The air diffuser breaks up the air pushed through it by the compressor into small bubbles that have a large surface area and allow for optimal air transfer. Aeration from the bottom of the pond will benefit all depths while circulating the water as well. This style of system adds oxygen in two ways.

Oxygen is added in the column of bubbles as they rise to the surface through contact-transfer, and they also add oxygen at the surface as the pond is circulated. This will create high oxygen levels throughout the pond with proper air stone placement. These systems have the added benefit of using less hydro compared to the area that they treat and can be located in areas where power is not readily available along the shoreline. While fountains can add both aesthetics and oxygen to a pond, they will only aerate the upper four to six feet of the water column.

Probiotics can be used in ponds to help further accelerate the breakdown of organic matter in a pond and work best in the presence of aeration as they use aerobic (oxygen loving) beneficial bacteria. The probiotics can be designed to do many jobs in a pond, including clarifying the water column, breaking down soluble nutrients in the water and breaking down organic debris at the bottom.

We will focus on the last type as this layer of organic debris on the bottom is a constant source of nutrient to the water in the pond as well as the plants that grow in it. There are many probiotics on the market that target bottom sludge, but when selecting one make sure to compare the dosage rate of each as they can range greatly as well as the climate they are designed to work in. Selecting one that is developed for our climate and produces results across a wide range of water conditions is important and will ensure the best results, and dosage rates can greatly affect the budget you will need for these applications.

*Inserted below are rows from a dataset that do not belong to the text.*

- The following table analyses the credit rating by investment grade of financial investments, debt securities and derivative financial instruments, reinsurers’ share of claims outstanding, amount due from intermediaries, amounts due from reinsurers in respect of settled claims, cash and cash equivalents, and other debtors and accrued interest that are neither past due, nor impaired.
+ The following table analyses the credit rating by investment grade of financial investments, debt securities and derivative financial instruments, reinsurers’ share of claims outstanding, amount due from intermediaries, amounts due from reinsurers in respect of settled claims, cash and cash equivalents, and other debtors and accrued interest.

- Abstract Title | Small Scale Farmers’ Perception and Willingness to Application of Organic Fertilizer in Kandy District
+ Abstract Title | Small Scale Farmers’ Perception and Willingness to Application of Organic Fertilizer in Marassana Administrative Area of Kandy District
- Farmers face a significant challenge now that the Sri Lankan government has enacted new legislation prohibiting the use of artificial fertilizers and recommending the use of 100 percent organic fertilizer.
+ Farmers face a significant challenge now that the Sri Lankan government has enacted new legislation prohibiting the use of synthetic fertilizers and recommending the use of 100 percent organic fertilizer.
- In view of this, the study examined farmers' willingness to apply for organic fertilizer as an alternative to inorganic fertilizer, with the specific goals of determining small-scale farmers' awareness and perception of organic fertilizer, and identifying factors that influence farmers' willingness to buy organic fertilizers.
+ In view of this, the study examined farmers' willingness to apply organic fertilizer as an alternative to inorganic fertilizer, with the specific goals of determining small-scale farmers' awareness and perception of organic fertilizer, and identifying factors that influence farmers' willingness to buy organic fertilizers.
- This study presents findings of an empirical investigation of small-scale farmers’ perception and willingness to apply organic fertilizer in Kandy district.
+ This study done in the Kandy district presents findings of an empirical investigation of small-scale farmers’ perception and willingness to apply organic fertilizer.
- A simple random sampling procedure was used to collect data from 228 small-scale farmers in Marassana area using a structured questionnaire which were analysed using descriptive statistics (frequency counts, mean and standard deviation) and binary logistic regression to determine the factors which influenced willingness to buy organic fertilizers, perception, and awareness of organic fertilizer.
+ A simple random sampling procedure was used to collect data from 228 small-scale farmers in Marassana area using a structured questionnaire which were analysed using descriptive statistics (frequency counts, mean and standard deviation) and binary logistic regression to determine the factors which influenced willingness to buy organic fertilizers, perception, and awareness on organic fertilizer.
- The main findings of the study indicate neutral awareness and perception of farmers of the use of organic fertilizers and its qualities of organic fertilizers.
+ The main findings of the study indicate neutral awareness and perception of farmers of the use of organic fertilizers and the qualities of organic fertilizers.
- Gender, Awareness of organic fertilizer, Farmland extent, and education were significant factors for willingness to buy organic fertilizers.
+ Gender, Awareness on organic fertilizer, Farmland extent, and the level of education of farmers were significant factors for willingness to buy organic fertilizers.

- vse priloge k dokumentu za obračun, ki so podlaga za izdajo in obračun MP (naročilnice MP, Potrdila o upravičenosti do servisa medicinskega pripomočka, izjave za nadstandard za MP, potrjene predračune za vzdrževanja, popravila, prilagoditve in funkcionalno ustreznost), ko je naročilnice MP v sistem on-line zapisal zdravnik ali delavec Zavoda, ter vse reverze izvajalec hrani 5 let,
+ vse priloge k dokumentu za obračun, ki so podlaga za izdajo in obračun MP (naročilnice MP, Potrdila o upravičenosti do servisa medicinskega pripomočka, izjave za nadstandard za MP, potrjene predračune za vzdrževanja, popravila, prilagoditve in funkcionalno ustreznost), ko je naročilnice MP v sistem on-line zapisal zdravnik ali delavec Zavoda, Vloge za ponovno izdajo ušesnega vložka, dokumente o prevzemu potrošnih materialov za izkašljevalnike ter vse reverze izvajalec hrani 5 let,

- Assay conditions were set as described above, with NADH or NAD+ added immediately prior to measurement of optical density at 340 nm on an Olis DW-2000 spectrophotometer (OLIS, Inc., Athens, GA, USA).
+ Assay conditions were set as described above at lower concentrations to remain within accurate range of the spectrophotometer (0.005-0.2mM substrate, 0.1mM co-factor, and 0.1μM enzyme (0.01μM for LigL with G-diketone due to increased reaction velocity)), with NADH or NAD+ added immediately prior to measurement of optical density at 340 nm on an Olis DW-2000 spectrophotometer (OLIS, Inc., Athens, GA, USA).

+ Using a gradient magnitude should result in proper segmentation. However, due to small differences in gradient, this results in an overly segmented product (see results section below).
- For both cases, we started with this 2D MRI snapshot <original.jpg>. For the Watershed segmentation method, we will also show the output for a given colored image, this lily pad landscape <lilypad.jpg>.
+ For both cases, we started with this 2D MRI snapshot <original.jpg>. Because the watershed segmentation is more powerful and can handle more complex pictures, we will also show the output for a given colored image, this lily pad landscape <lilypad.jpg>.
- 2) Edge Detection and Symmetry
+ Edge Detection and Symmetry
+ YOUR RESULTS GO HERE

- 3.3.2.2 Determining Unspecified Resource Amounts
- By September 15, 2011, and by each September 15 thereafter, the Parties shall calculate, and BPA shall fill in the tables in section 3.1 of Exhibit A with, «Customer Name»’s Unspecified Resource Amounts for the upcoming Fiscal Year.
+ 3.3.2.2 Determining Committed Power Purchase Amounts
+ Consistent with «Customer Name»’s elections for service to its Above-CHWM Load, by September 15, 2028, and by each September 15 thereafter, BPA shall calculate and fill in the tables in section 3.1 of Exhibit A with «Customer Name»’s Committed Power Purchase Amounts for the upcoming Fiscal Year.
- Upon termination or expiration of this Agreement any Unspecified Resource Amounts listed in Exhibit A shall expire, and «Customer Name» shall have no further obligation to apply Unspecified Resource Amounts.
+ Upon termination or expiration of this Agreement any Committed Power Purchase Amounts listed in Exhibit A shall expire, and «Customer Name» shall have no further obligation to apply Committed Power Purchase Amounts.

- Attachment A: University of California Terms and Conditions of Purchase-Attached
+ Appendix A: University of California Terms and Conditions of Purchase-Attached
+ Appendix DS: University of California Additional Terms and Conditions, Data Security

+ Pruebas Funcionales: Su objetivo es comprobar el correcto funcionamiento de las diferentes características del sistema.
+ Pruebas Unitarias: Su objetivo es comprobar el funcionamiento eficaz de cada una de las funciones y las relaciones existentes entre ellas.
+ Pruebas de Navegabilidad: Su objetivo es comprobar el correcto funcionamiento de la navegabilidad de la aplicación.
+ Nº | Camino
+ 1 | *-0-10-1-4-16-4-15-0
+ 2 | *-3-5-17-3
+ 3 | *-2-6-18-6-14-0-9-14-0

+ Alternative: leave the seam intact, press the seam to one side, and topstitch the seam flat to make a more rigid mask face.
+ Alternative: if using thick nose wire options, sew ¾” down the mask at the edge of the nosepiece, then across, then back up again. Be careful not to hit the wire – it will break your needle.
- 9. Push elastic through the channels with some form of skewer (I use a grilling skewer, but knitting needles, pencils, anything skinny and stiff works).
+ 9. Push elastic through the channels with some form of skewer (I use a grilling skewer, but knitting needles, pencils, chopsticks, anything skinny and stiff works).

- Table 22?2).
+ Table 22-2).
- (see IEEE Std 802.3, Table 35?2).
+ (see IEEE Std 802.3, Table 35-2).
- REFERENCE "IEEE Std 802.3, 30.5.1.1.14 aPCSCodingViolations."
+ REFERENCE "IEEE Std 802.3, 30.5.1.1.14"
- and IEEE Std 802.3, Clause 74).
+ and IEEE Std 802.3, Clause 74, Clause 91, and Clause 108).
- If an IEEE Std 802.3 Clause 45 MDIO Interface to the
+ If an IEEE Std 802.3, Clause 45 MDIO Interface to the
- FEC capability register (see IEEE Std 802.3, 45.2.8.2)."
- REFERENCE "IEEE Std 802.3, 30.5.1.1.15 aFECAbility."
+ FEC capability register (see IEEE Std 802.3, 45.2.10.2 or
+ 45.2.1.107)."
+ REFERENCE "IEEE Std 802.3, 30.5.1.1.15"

The process of breaking down muck with probiotics happens on a microscopic scale, but is fairly simple. Aerobic probiotics use the organic material as a food source if oxygen is present. Just like any other animal with an abundant food source, they will grow and multiply and will also become a food source for other animals in the pond, such as snails, crustaceans and larger microscopic animals.

Organic matter reduction

This results in a reduction of organic matter that will be available to plant life in the pond as well as gradually deepen the pond. This is not an overnight process, but year over year there will be fewer organic debris, which in turn will result in less algae and weed growth. As the pond deepens, there will also be fewer areas for weed and marginal plants, like phragmites, to inhabit as they are limited by water depth.

The final layer to this plan, depending on how far along the pond has progressed, is weed removal. Depending on the type of weed – invasive or native – and the area you are in, there may be different options available to you on this front. Weed removal can be a very labour-intensive job, but it has the benefit of removing not only the plant but all the nutrients that were absorbed by the plant in order to grow. As such, it reduces the organic load of the pond and helps to reduce future problems.

Weed removal is best used as a selective tool to fine tune where plants can grow and how many. I do not want to give the impression that all plants in a pond are bad, but instead it is about balance. Some marginal plants such as cattails are very beneficial as they stabilize the shoreline, remove soluble nutrients for the pond and provide valuable natural habitat, but having the water feature obscured can be problematic. Remove weeds as appropriate to find this balance in your situation.

There are many ponds that we see that have not been maintained and have progressed into a stage of maturity with shallow depth, high organic content and large swaths of marginal plants, but these ponds can be restored. The use of the right combination of tools will be required, as will time, but if you are working on restoring your pond, at least it is not progressing further from its original design.